Monday, August 20, 2007

The Course of Events

"An event cannot be neatly isolated from previous and later events without losing its essential character as an event, a character of 'emerging from' and 'leading into' which accounts for the continuity of the process. An event is thus not the result of an abstraction out of the flow of time, but a constitutive dynamic element of the flow itself" (André De Tienne, Learning qua semiosis, SEED Journal 3(3), 2003). When I suggested that we could look at something like spacetime as a cosmic event, I basically meant that it has a beginning and an end. Whence it emerged and whither it leads to are a mystery to me. I'm baffled by the thought that there could be a course of events of which timespace is merely one event. Allow me to be baffled for now.

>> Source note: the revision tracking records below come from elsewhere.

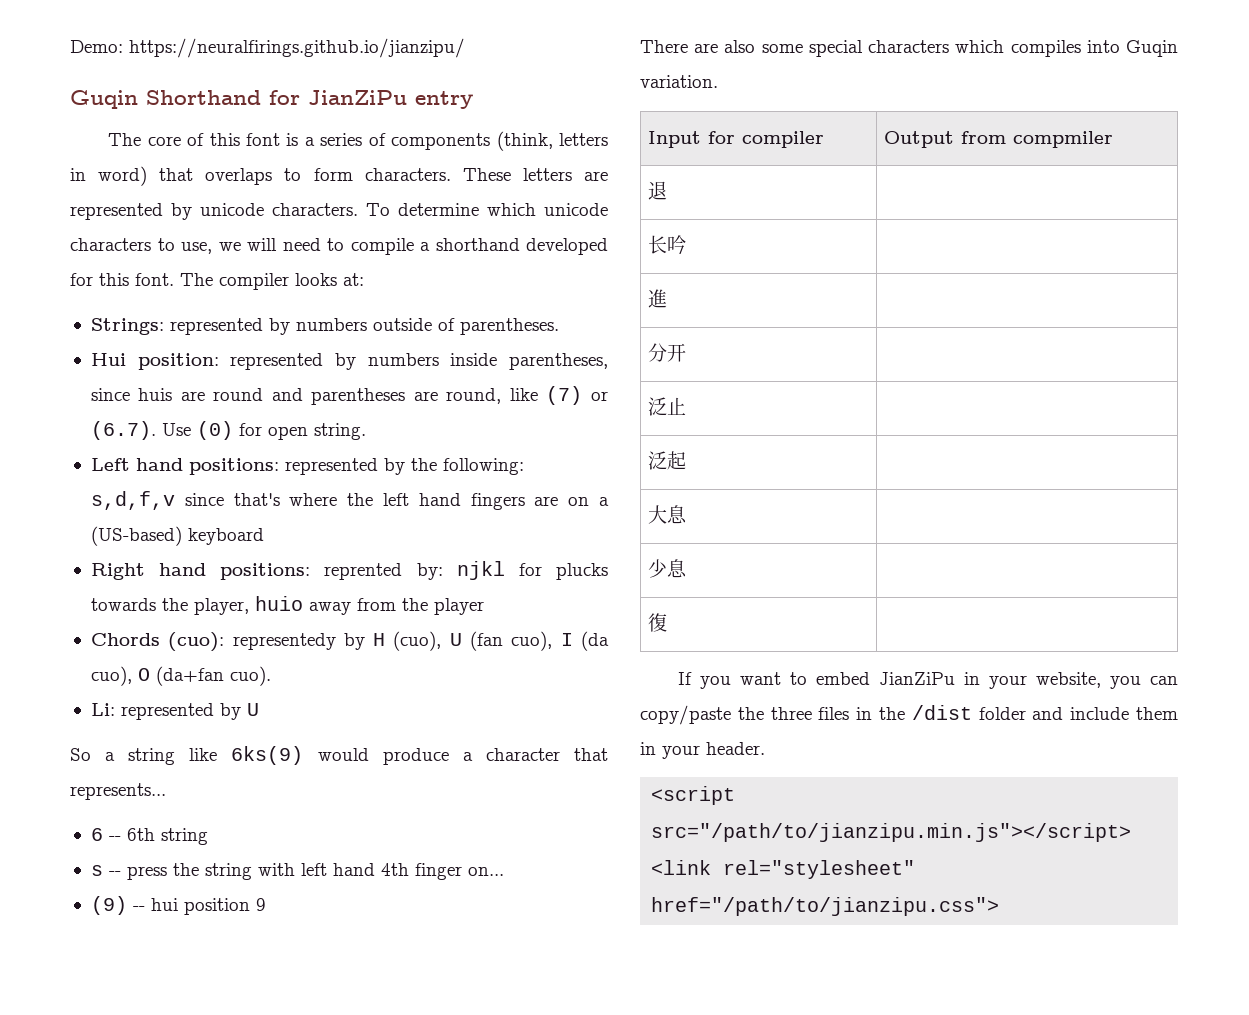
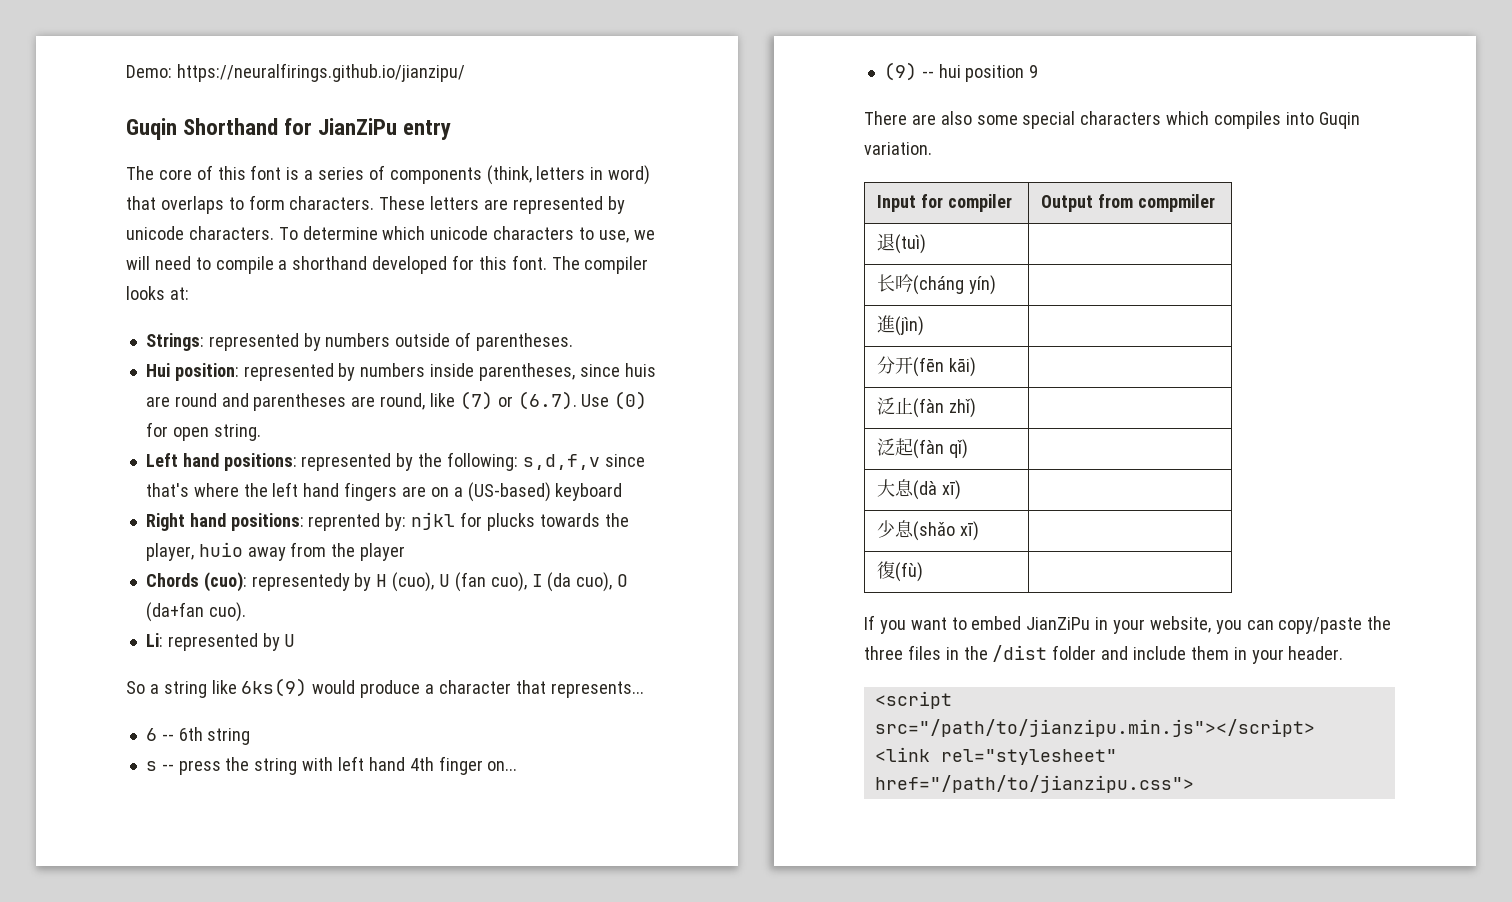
(668, 190) none -> [894,234,926,254] (tuì)
(687, 245) none -> [912,275,996,295] (cháng yín)
(668, 298) none -> [894,316,924,336] (jìn)
(687, 352) none -> [912,357,976,377] (fēn kāi)
(687, 406) none -> [912,398,976,418] (fàn zhǐ)
(687, 460) none -> [912,439,968,459] (fàn qǐ)
(688, 514) none -> [912,480,961,500] (dà xī)
(688, 568) none -> [912,521,979,541] (shǎo xī)
(668, 622) none -> [894,562,923,582] (fù)

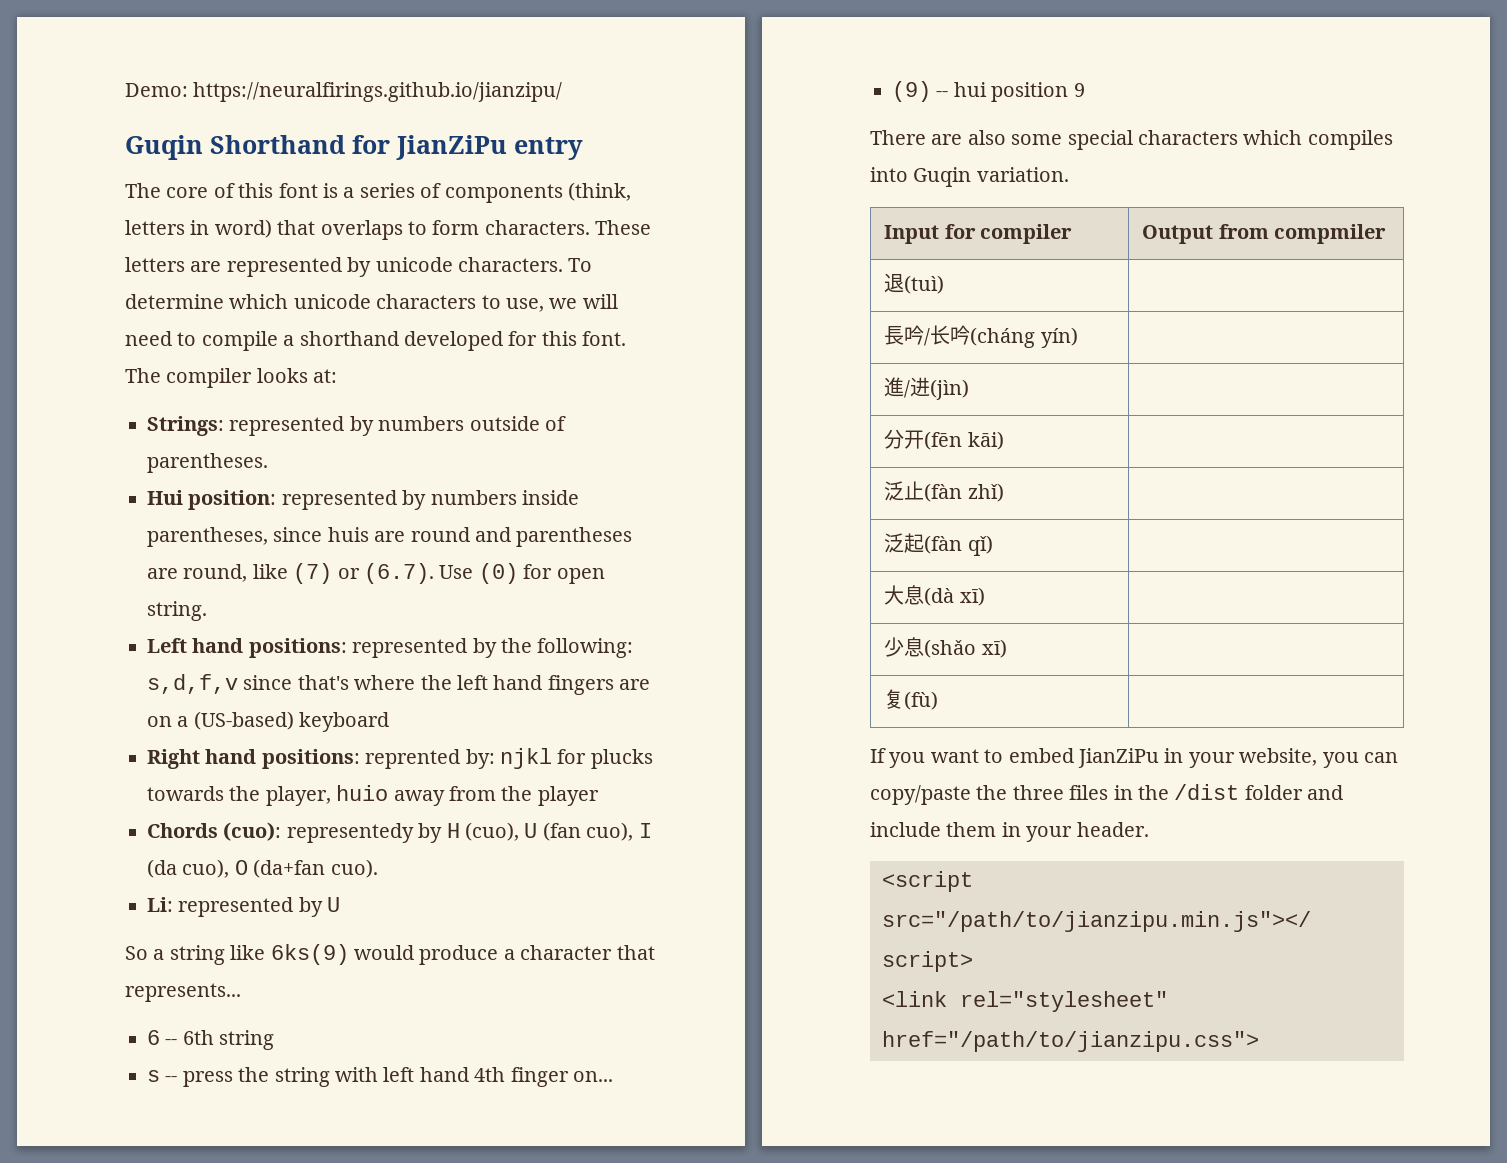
(926, 244) none -> [884,325,931,346] 長吟/
(895, 324) none -> [904,377,931,398] /进
[876,561,895,579] 復 -> [884,689,905,709] 复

The events of our lives take place amidst a multitude of processes. An event can be seen to emerge from any number of prior events and lead to any number of subsequent events. What holds it together, what makes an event an event, is a narrative. Narratives are eminently contestable, a fact which may be obscured if we take a process for granted, just as it would be if we took events to exist in isolation. On what philosophical grounds can we decide that one process is material while others are immaterial? How do we evaluate narrative choices? By what criteria? For example, is a sophisticated narrative better than a simple narrative? I think what matters is what one can learn by it. One could retell a sophisticated narrative and learn nothing by it because it only touches on what one already knows. This is a question of the practice of narrative, and of the attitude one takes towards narratives, rather than a question of the intrinsic value of narratives. Yet if narratives have no intrinsic value, I'm hard pressed to say how exactly we can learn from them. Do we learn by placing values on processes and events, or by drawing values out? How can we say that we draw values out of our own narrations? There is a possibility that in narrating a course of events we might surprise ourselves. Learning from narration might then be about sustaining the ability to be surprised. Does evaulation have a beginning, a middle and an end?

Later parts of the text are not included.